- Education: Trinity College Dublin
- Occupations: Anaesthesiologist, intensivist
- Known for: Presidency of the Medical Council of Ireland

= Suzanne Crowe =

Irish anaesthesiologist

Suzanne Crowe is an Irish anaesthesiologist, intensivist, and current president of the Medical Council of Ireland.

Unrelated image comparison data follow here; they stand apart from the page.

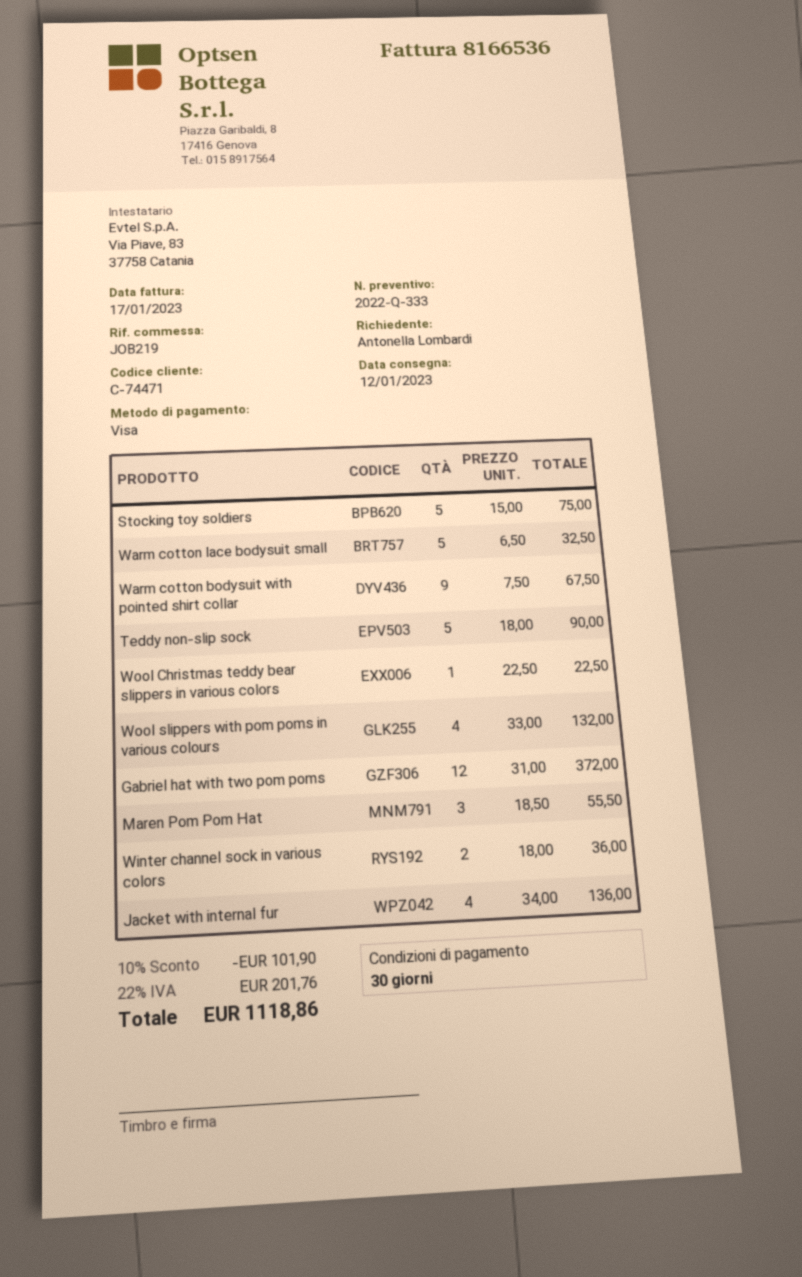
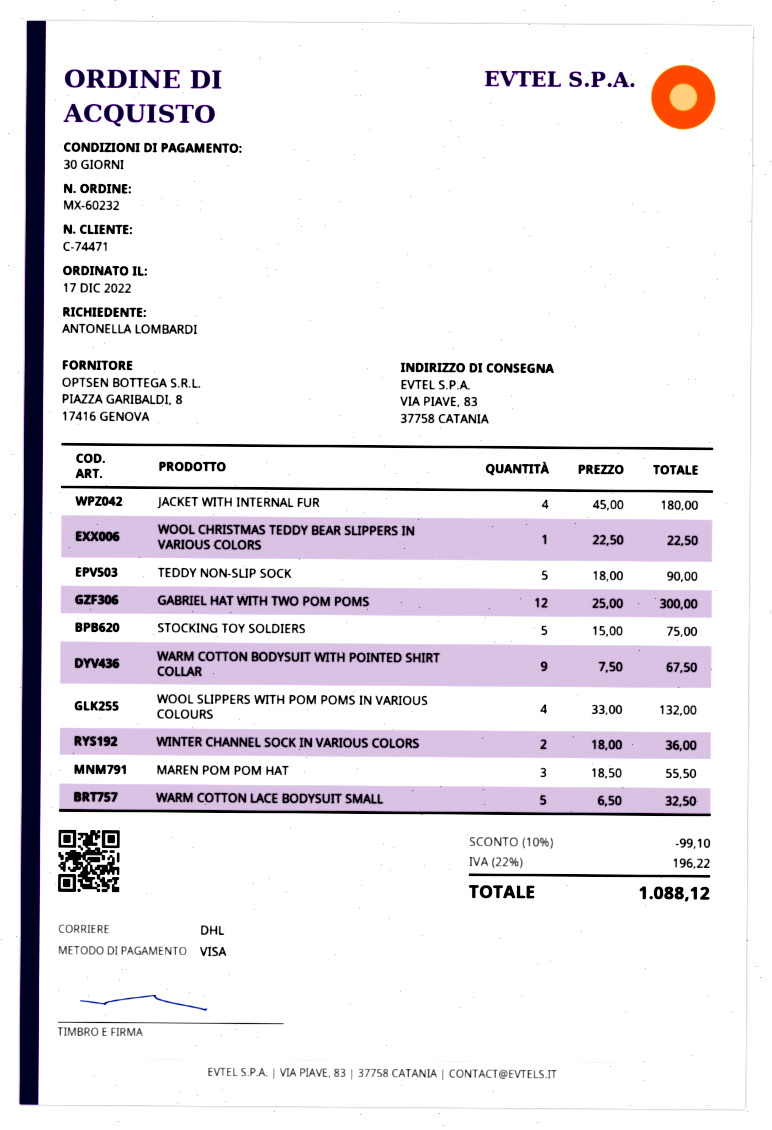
Gabriel hat with two pom poms: 12 x 31.00 = 372.00 -> 12 x 25.00 = 300.00
Jacket with internal fur: 4 x 34.00 = 136.00 -> 4 x 45.00 = 180.00
discount: 10% = 101.90 -> 10% = 99.10
tax: 22% = 201.76 -> 22% = 196.22
total: 1118.86 -> 1088.12

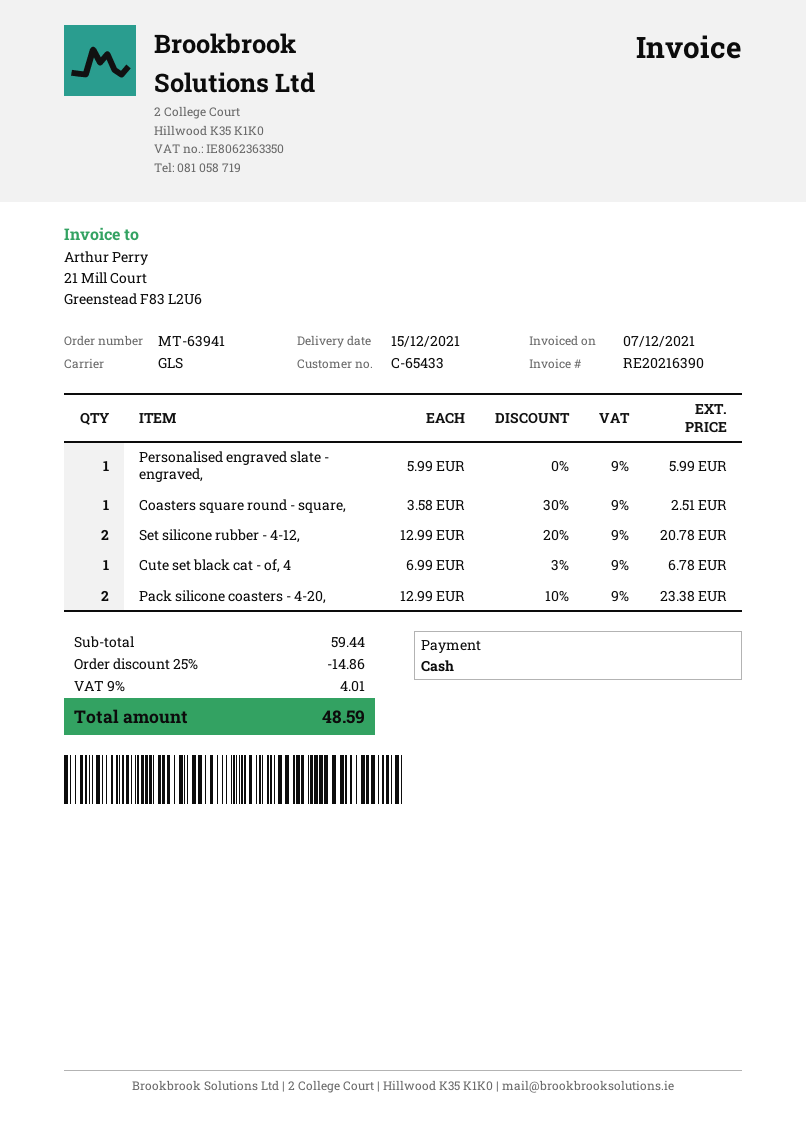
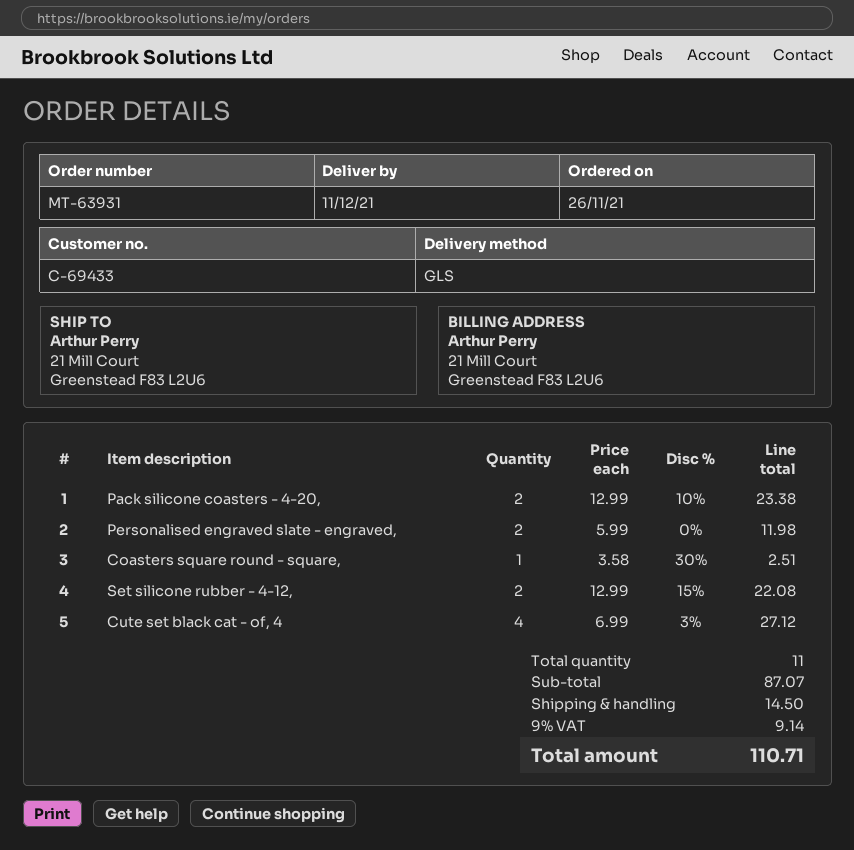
order number: MT-63941 -> MT-63931
delivery date: 2021-12-15 -> 2021-12-11
customer number: C-65433 -> C-69433
Personalised engraved slate - engraved,: 1 x 5.99 = 5.99 -> 2 x 5.99 = 11.98
Set silicone rubber - 4-12,: 2 x 12.99 - 20% = 20.78 -> 2 x 12.99 - 15% = 22.08
Cute set black cat - of, 4: 1 x 6.99 - 3% = 6.78 -> 4 x 6.99 - 3% = 27.12
subtotal: 59.44 -> 87.07
discount: 25% = 14.86 -> none
shipping: none -> 14.50
tax: 9% = 4.01 -> 9% = 9.14
total: 48.59 -> 110.71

==Background and education==
Crowe is from Bray, County Wicklow. She obtained her medical degree from Trinity College Dublin (TCD) in 1995. She completed specialist training in anaesthesia and intensive care through the College of Anaesthesiologists of Ireland (CAI), followed by a fellowship at the Royal Children's Hospital in Melbourne, Australia. She became a Fellow of the Faculty of Anaesthetists of the Royal College of Surgeons in Ireland (FFARCSI) in 1999 and a Fellow of the Joint Faculty of Intensive Care Medicine of Ireland in 2006. She has a postgraduate diploma in Healthcare Management from the Institute of Public Administration/RCSI, and in Bereavement Studies from the Irish Hospice Foundation/RCSI.

==Medical career==
In 2005, Crowe returned to Dublin where she was appointed as a consultant in anaesthesiology at Tallaght University Hospital. In 2006, she became a clinical lecturer in surgery at TCD. In 2014, she moved to Children's Health Ireland at Crumlin (CHI Crumlin), where she now works as a consultant in paediatric intensive care and anaesthesiology. In 2014, she was also appointed as senior clinical lecturer in paediatrics at TCD. In 2021, she was appointed Associate Clinical Professor in paediatrics at UCD. In 2017, Crowe became medical director of paediatric intensive care at CHI Crumlin. She is national clinical lead for paediatric organ donation. Crowe is a member of the National Paediatric Mortality Register, the Irish Paediatric Anaesthesia and Critical Care Society of Ireland, the Paediatric Intensive Care Society of UK and Ireland, and the European Society of Intensive Care Medicine. She has written over 50 peer-reviewed papers and book chapters. She has previously worked in private practice at the Blackrock Clinic, the Hermitage Medical Clinic and the Beacon Hospital in Dublin.

==Leadership roles==
Professor Crowe has been a member of the Medical Council of Ireland since 2018. In 2021, Crowe she was elected president of the council for a three-year term. She is the youngest person to have held the role. She has also served as Medical Council representative on the Medical Intern Board of National Doctors Training and Planning and is a former Chair of the Medical Council Ethics Committee. She chaired the council's Ethics Working Group for the termination of pregnancy, speaking before the Oireachtas Joint Committee on Health on the matter. She is an advocate for patients, healthcare improvement and children's health and social services. Prof. Crowe is Chair of the National Screening Advisory Committee, which advises the Minister for Health on Population Screening. Crowe is a member of the National Women's Council of Ireland and a member of the Children's Rights Alliance. She is a director and trustee of Cheshire Ireland, LGBT Ireland and the Down Syndrome Centre.

==Personal life==
Professor Crowe has four children. Her husband of twenty years, Barry Henry, an investment banker, died suddenly in 2019.

==Awards==
Crowe has won several awards, including the 2000 Geraldine O'Sullivan Memorial Medal for Paediatric Anaesthesia and the 2018 Irish Healthcare Awards Research Paper of the Year.